» TASK DESCRIPTION:
The records that follow must be repeated exactly, except for their pictures.

BEGIN DATA SUPPLIED

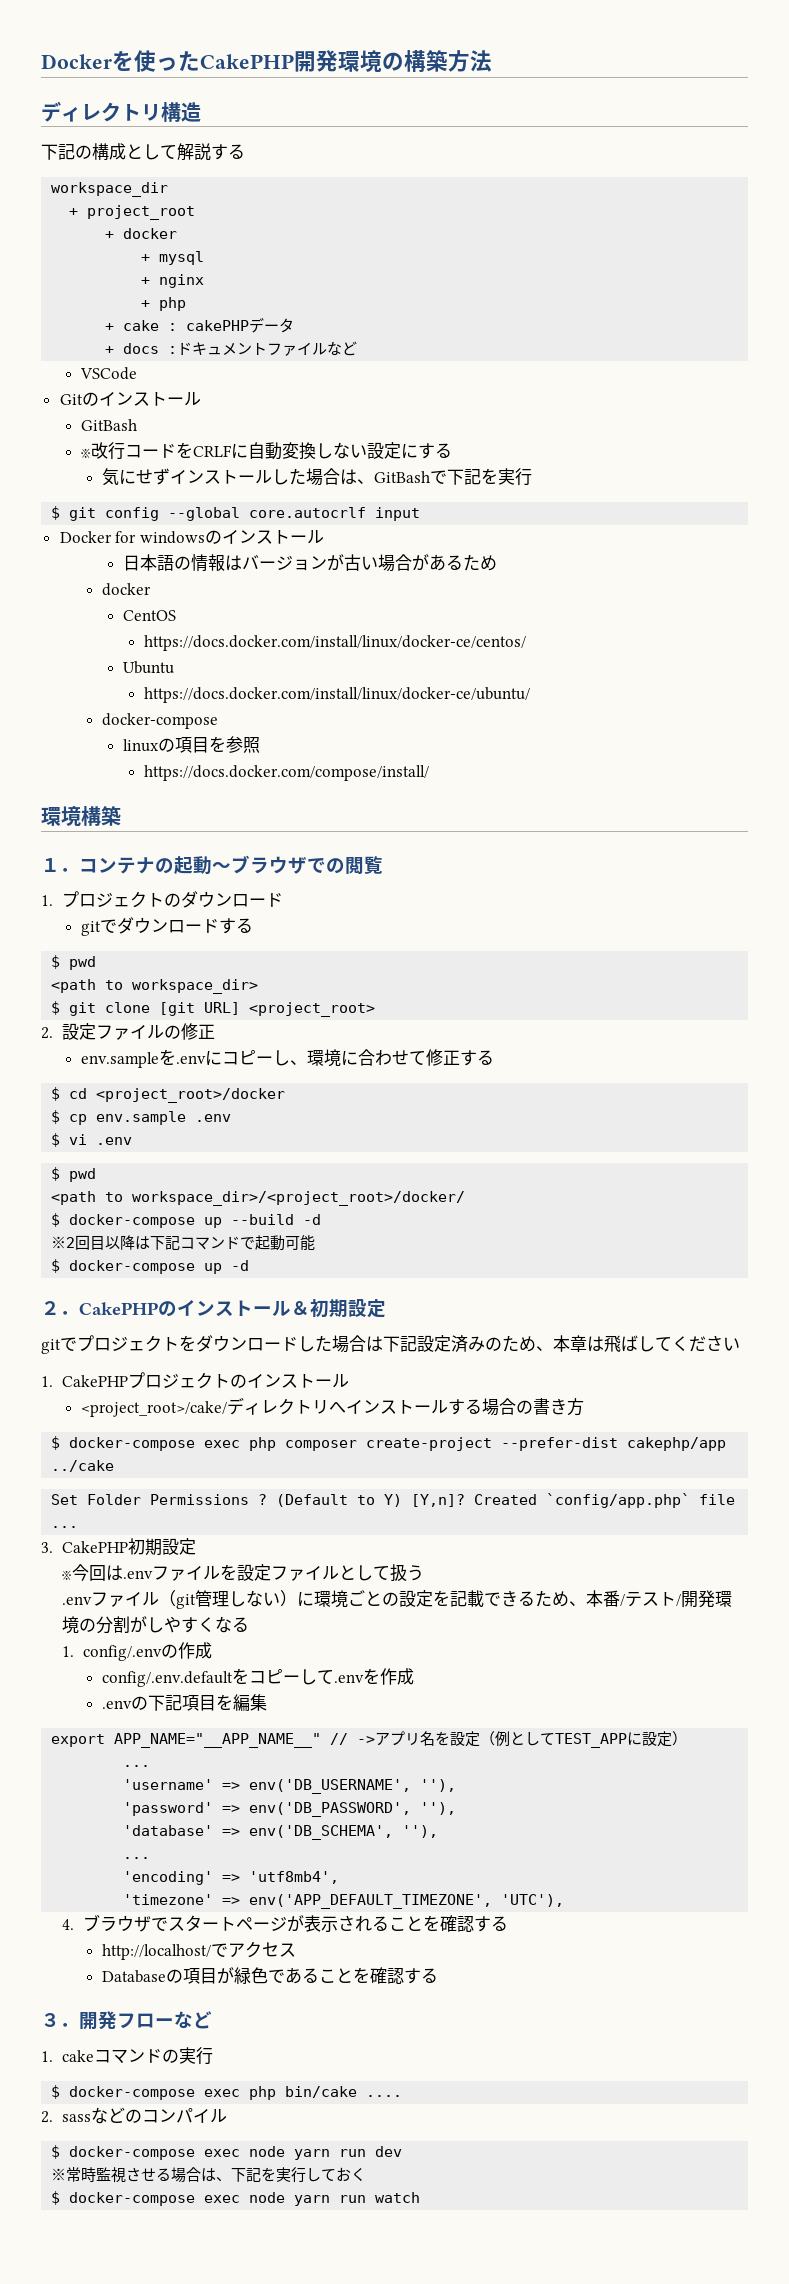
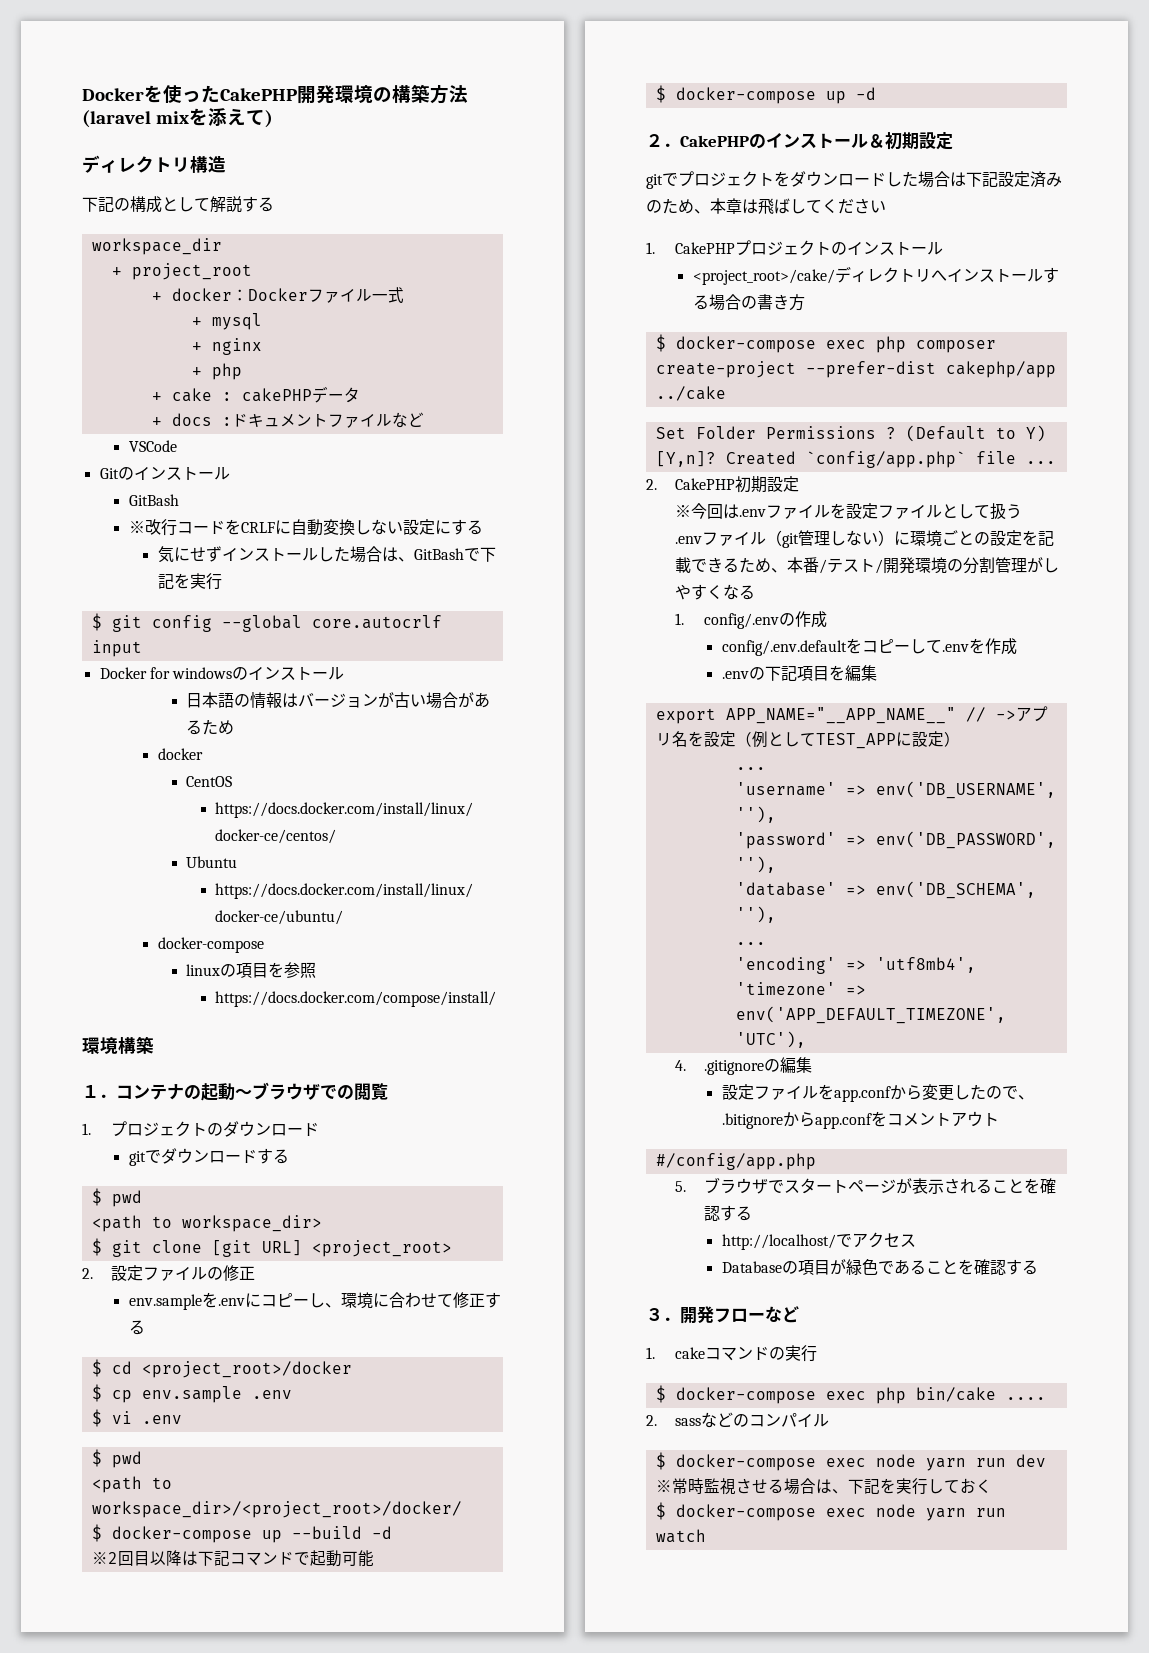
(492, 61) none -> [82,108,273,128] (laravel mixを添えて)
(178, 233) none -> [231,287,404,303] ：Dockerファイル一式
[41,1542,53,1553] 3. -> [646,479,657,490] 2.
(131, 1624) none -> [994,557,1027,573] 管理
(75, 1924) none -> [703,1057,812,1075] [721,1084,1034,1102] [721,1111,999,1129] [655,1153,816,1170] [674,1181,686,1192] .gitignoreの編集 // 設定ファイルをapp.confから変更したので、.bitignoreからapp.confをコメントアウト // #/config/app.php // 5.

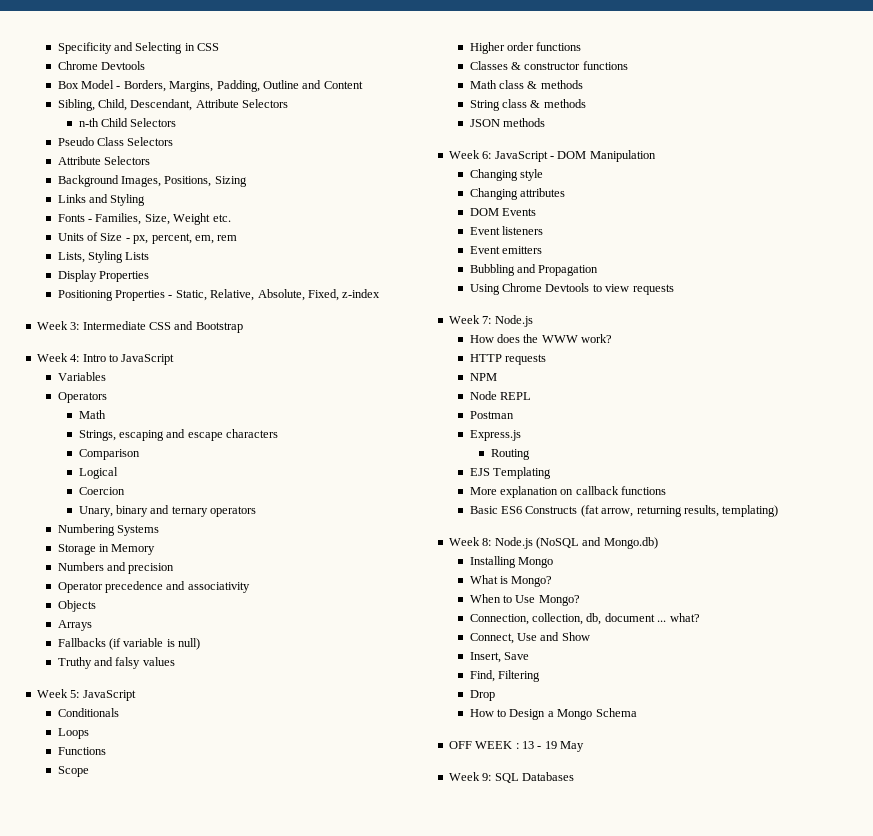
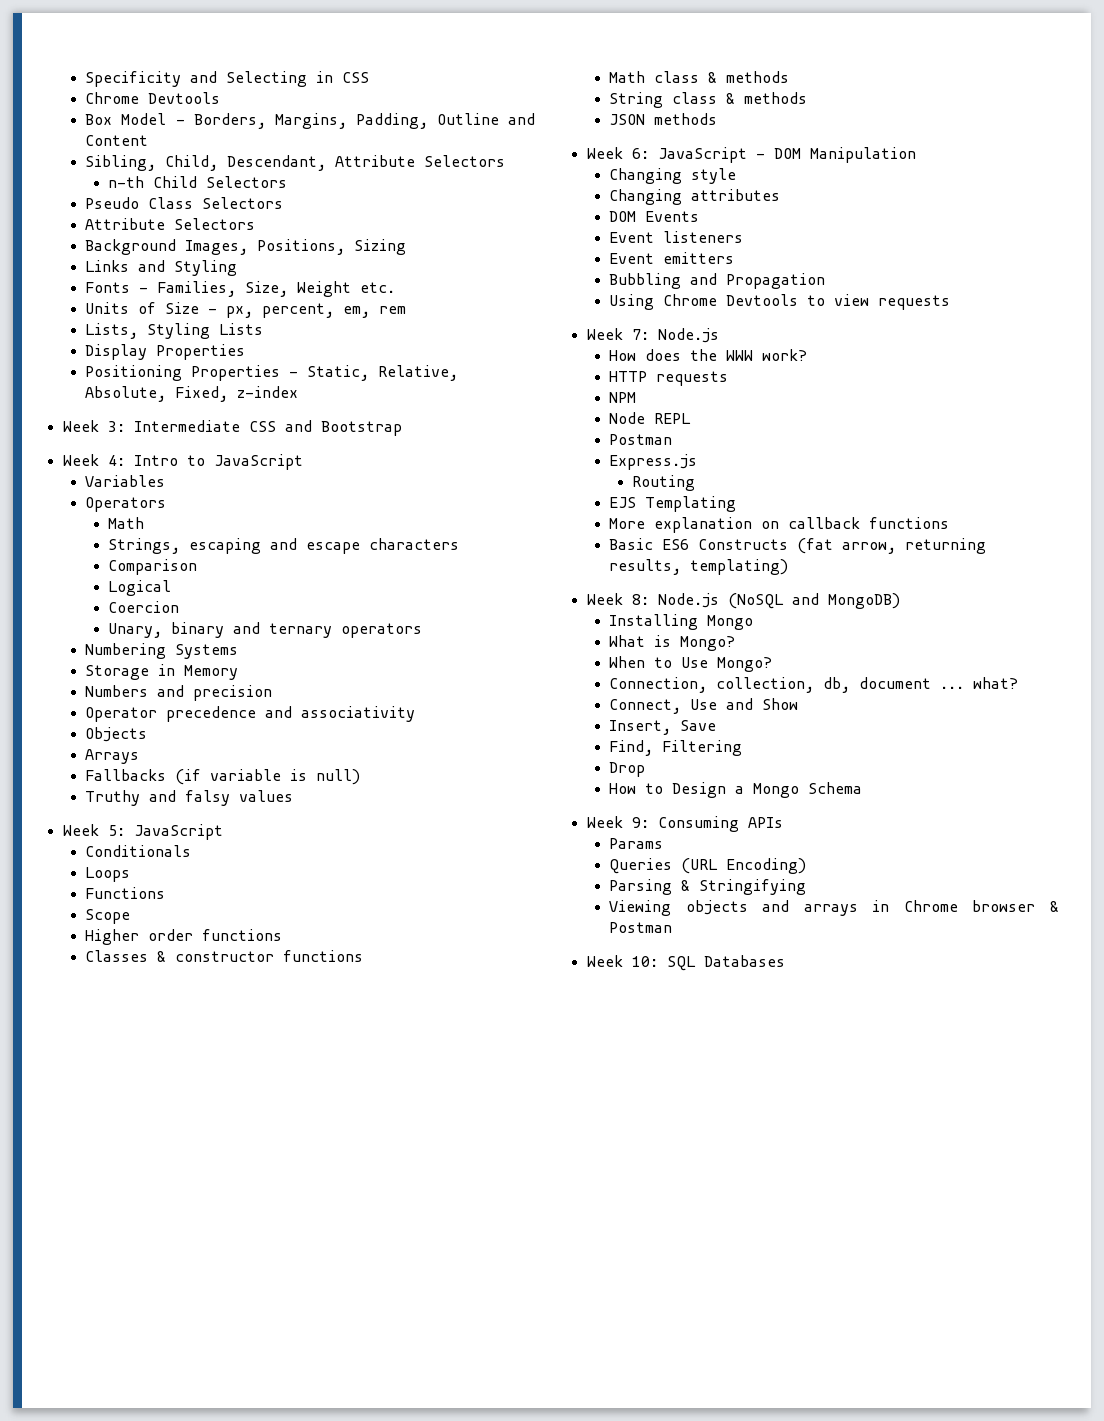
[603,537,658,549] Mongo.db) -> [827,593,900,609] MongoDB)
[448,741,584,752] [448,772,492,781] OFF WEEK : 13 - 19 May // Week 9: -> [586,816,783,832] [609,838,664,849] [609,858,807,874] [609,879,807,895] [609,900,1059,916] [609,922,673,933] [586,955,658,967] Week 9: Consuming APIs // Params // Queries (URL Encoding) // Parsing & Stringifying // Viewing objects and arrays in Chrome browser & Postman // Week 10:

END DATA SUPPLIED

» WRITTEN ANSWER:
(492, 61) none -> [82,108,273,128] (laravel mixを添えて)
(178, 233) none -> [231,287,404,303] ：Dockerファイル一式
[41,1542,53,1553] 3. -> [646,479,657,490] 2.
(131, 1624) none -> [994,557,1027,573] 管理
(75, 1924) none -> [703,1057,812,1075] [721,1084,1034,1102] [721,1111,999,1129] [655,1153,816,1170] [674,1181,686,1192] .gitignoreの編集 // 設定ファイルをapp.confから変更したので、.bitignoreからapp.confをコメントアウト // #/config/app.php // 5.

[603,537,658,549] Mongo.db) -> [827,593,900,609] MongoDB)
[448,741,584,752] [448,772,492,781] OFF WEEK : 13 - 19 May // Week 9: -> [586,816,783,832] [609,838,664,849] [609,858,807,874] [609,879,807,895] [609,900,1059,916] [609,922,673,933] [586,955,658,967] Week 9: Consuming APIs // Params // Queries (URL Encoding) // Parsing & Stringifying // Viewing objects and arrays in Chrome browser & Postman // Week 10:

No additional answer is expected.